Abstract
Signals from cell surface receptors can become altered in cancer due to increased receptor levels. Little is known on how abnormal protein production and quality control may contribute to receptor amplification and tumorigenesis. The mammalian target of rapamycin (mTOR) complex 2 (mTORC2) associates with translating ribosomes and is involved in protein processing. Association of mTORC2 with ribosomes is increased in tumor cells with enhanced PI3K signaling. We found that inhibition of mTORC2 decreases the expression of ErbB1 and CD147 in breast cancer cells.

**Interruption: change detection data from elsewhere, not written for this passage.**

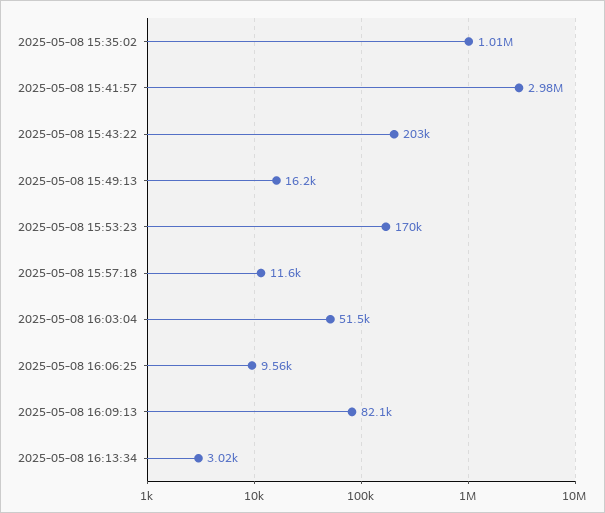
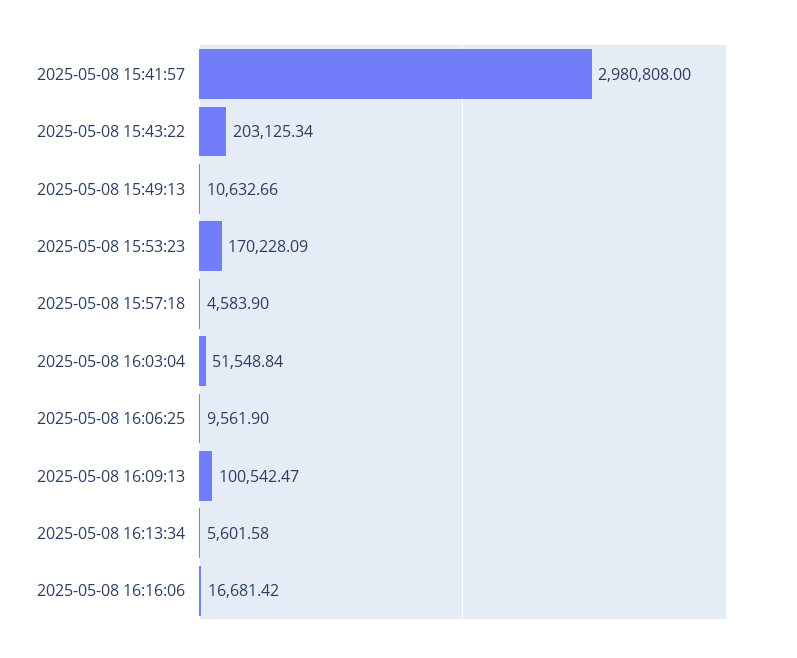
2025-05-08 15:35:02: 1010000 -> none
2025-05-08 15:49:13: 16200 -> 10632.66
2025-05-08 15:57:18: 11600 -> 4583.9
2025-05-08 16:09:13: 82100 -> 100542.47
2025-05-08 16:13:34: 3020 -> 5601.58
2025-05-08 16:16:06: none -> 16681.42

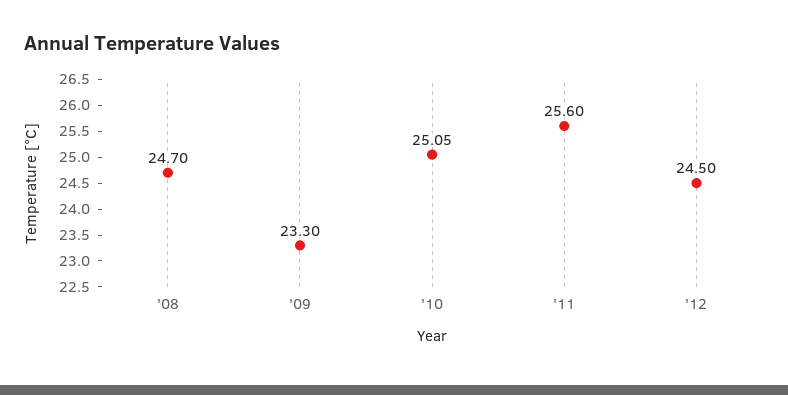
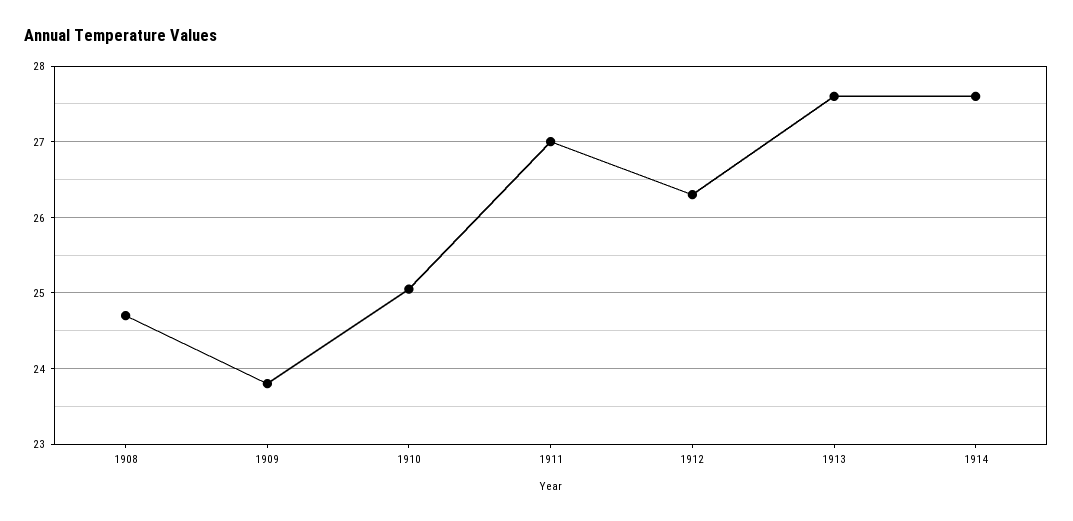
'09: 23.3 -> 23.8
'11: 25.6 -> 27
'12: 24.5 -> 26.3
1913: none -> 27.6
1914: none -> 27.6

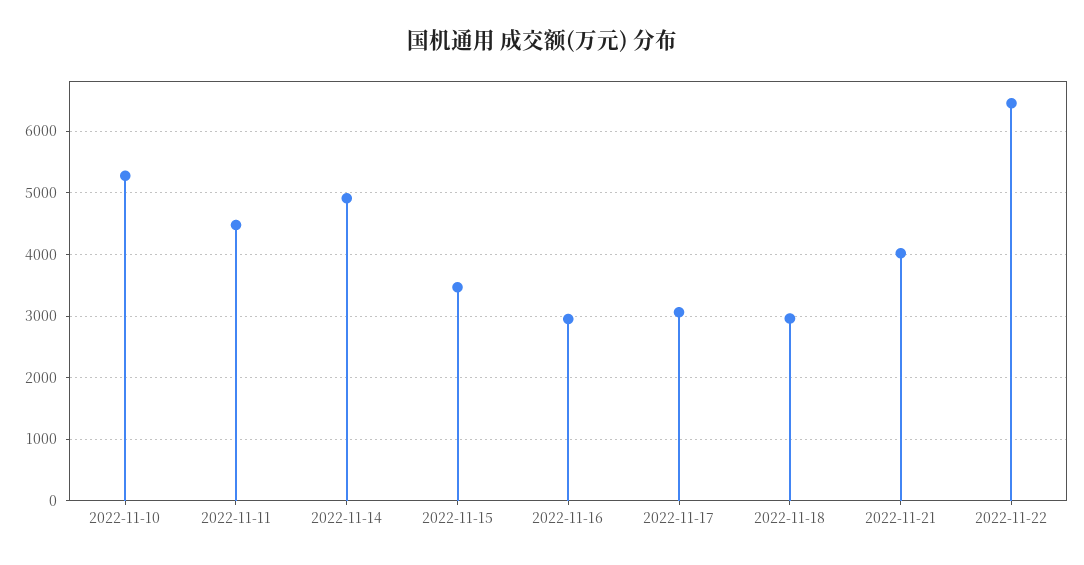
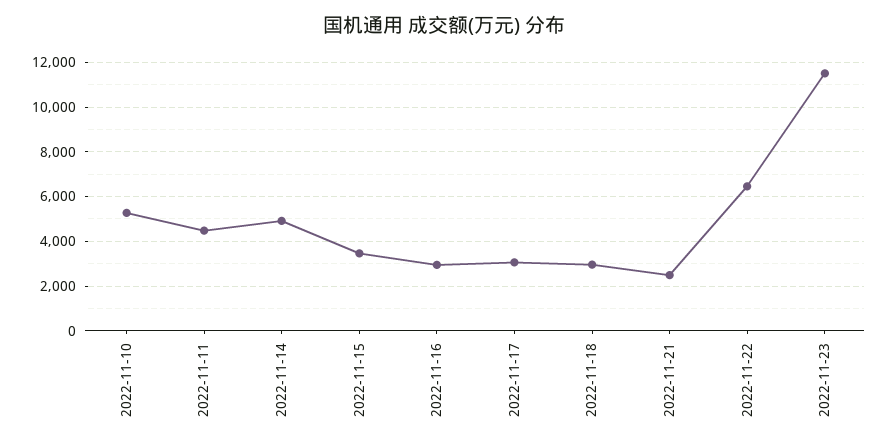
2022-11-21: 4000 -> 2500
2022-11-23: none -> 11500

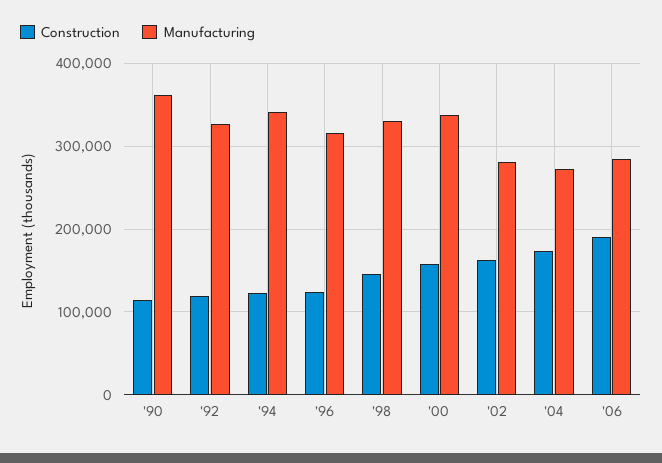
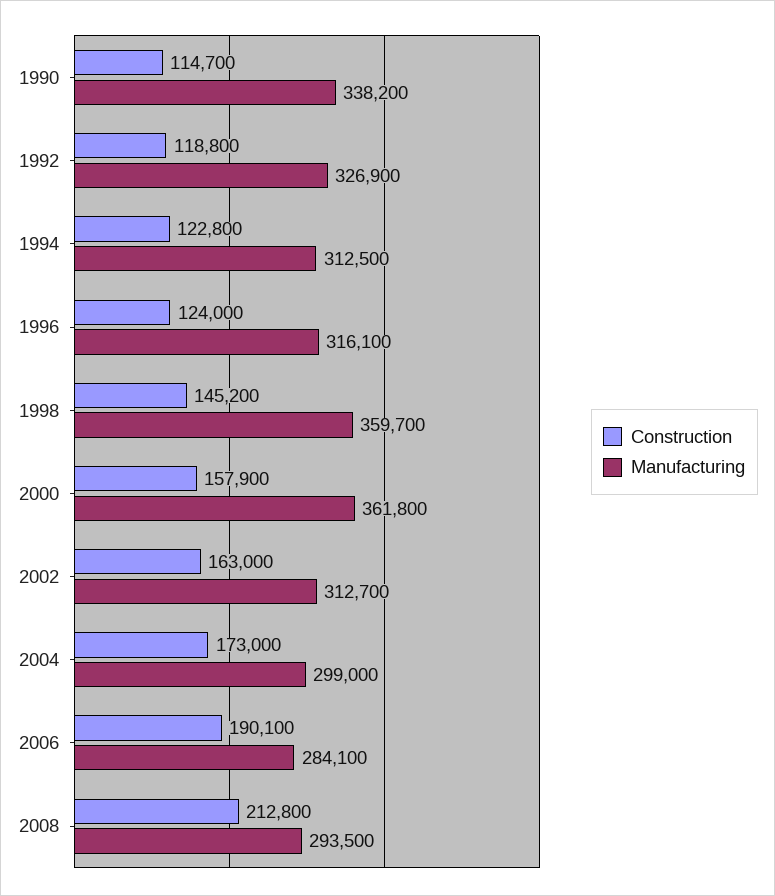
Manufacturing, '90: 360000 -> 338200
Manufacturing, '94: 340000 -> 312500
Manufacturing, '98: 330000 -> 359700
Manufacturing, '00: 340000 -> 361800
Manufacturing, '02: 280000 -> 312700
Manufacturing, '04: 270000 -> 299000
Construction, 2008: none -> 212800
Manufacturing, 2008: none -> 293500

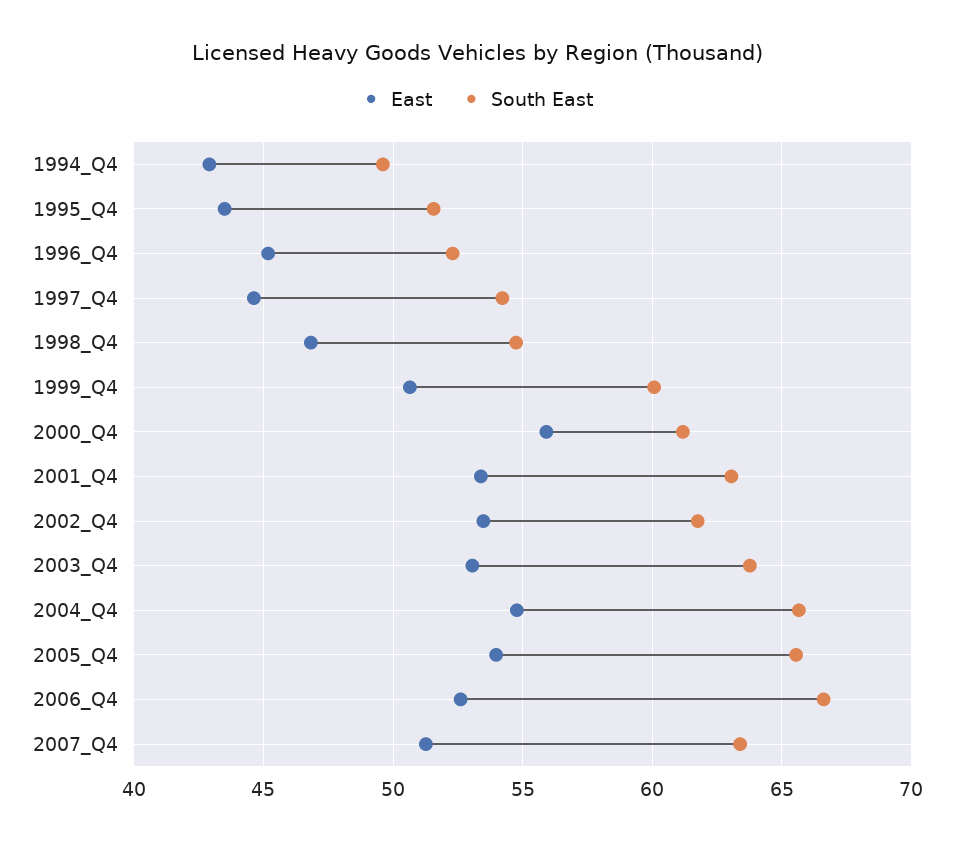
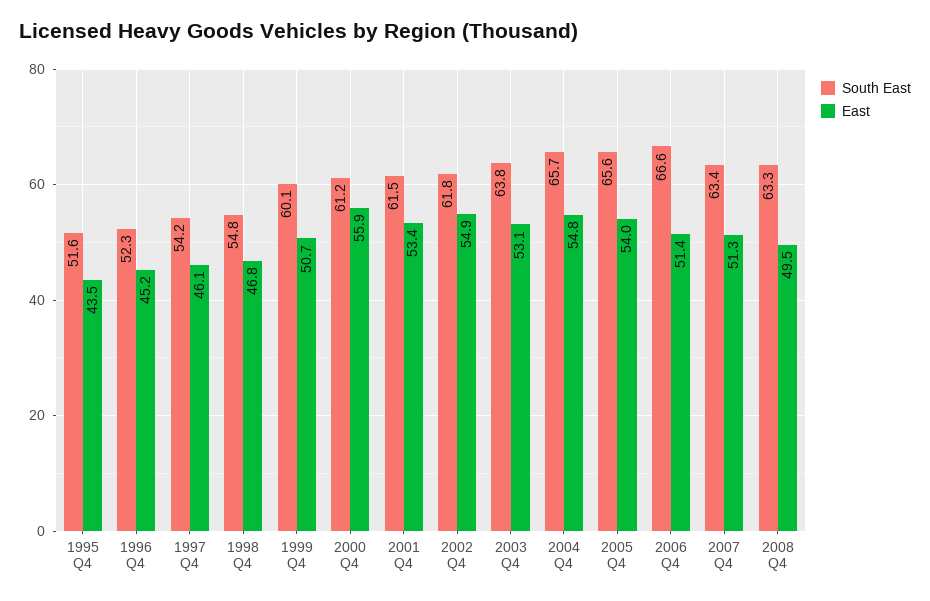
East, 1994_Q4: 43 -> none
South East, 1994_Q4: 49.5 -> none
East, 1997_Q4: 44.5 -> 46.1
South East, 2001_Q4: 63 -> 61.5
East, 2002_Q4: 53.5 -> 54.9
East, 2006_Q4: 52.5 -> 51.4
South East, 2008 Q4: none -> 63.3
East, 2008 Q4: none -> 49.5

Whereas upregulation of ErbB1 (EGFR1) expression and/or signaling is associated with increased proliferation in breast cancer, CD147 (basigin; EMMPRIN) is linked to tumor metastasis. In mTORC2-disrupted cells, ErbB1 and CD147 have defective expression and processing. Glucose-starved breast cancer cells undergo misprocessing of CD147 along with a decreased expression of mature receptors. Our findings suggest that mTORC2 plays a role in receptor processing and could therefore control cell proliferation via regulation of the amount of growth factor receptors in the cell surface.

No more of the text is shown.